(Itemized modification records)
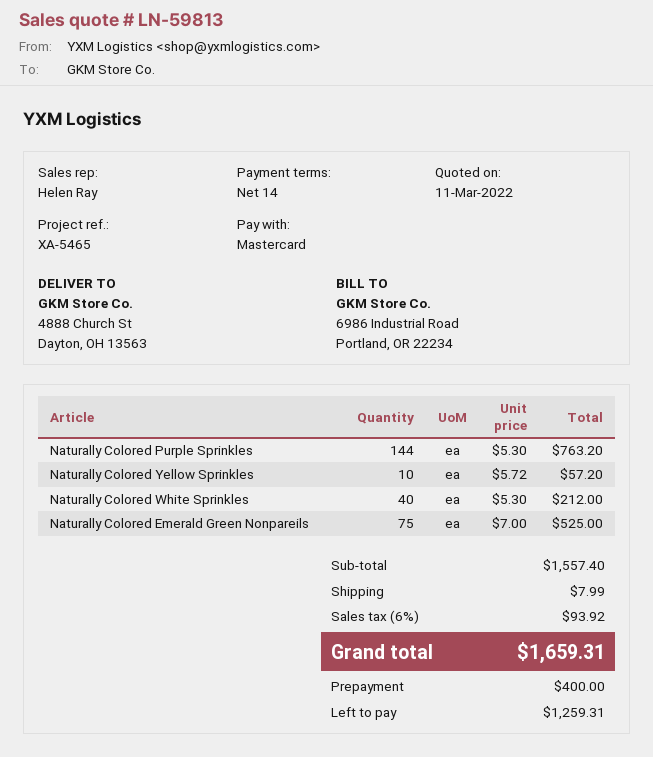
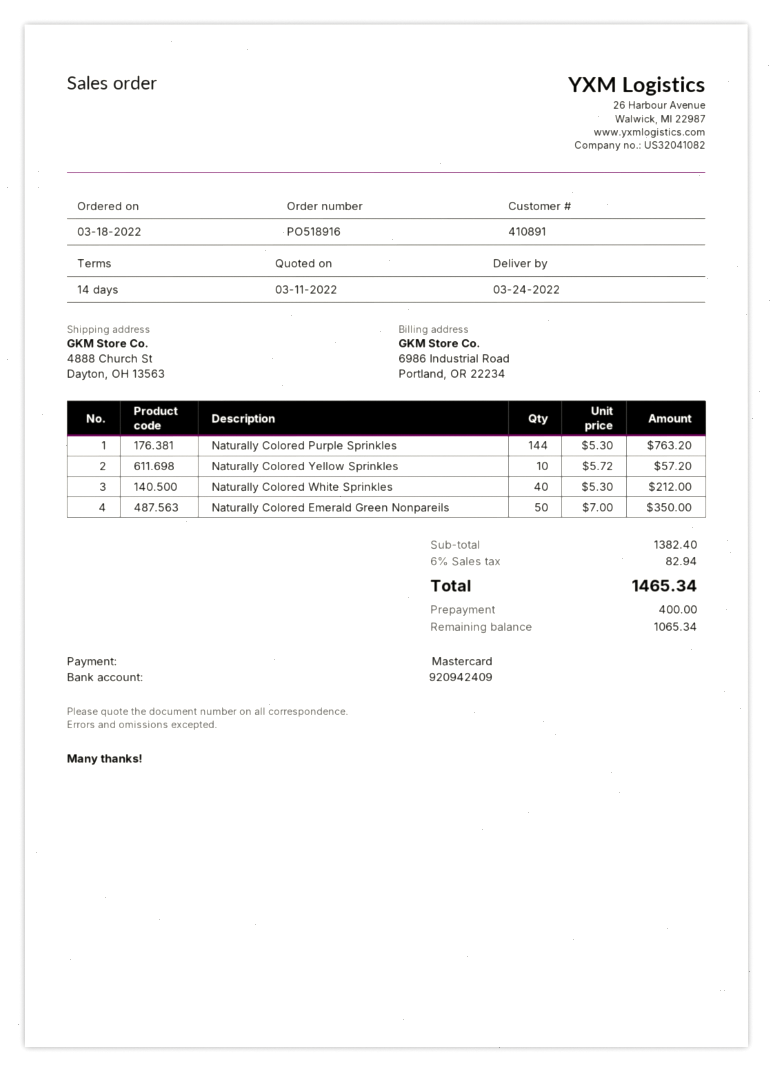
Naturally Colored Emerald Green Nonpareils: 75 x 7.00 = 525.00 -> 50 x 7.00 = 350.00
subtotal: 1557.40 -> 1382.40
shipping: 7.99 -> none
tax: 6% = 93.92 -> 6% = 82.94
total: 1659.31 -> 1465.34
balance: 1259.31 -> 1065.34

What the task requires
Your answer must be the records above, copied exactly, with no pictures.

Output for this task
Naturally Colored Emerald Green Nonpareils: 75 x 7.00 = 525.00 -> 50 x 7.00 = 350.00
subtotal: 1557.40 -> 1382.40
shipping: 7.99 -> none
tax: 6% = 93.92 -> 6% = 82.94
total: 1659.31 -> 1465.34
balance: 1259.31 -> 1065.34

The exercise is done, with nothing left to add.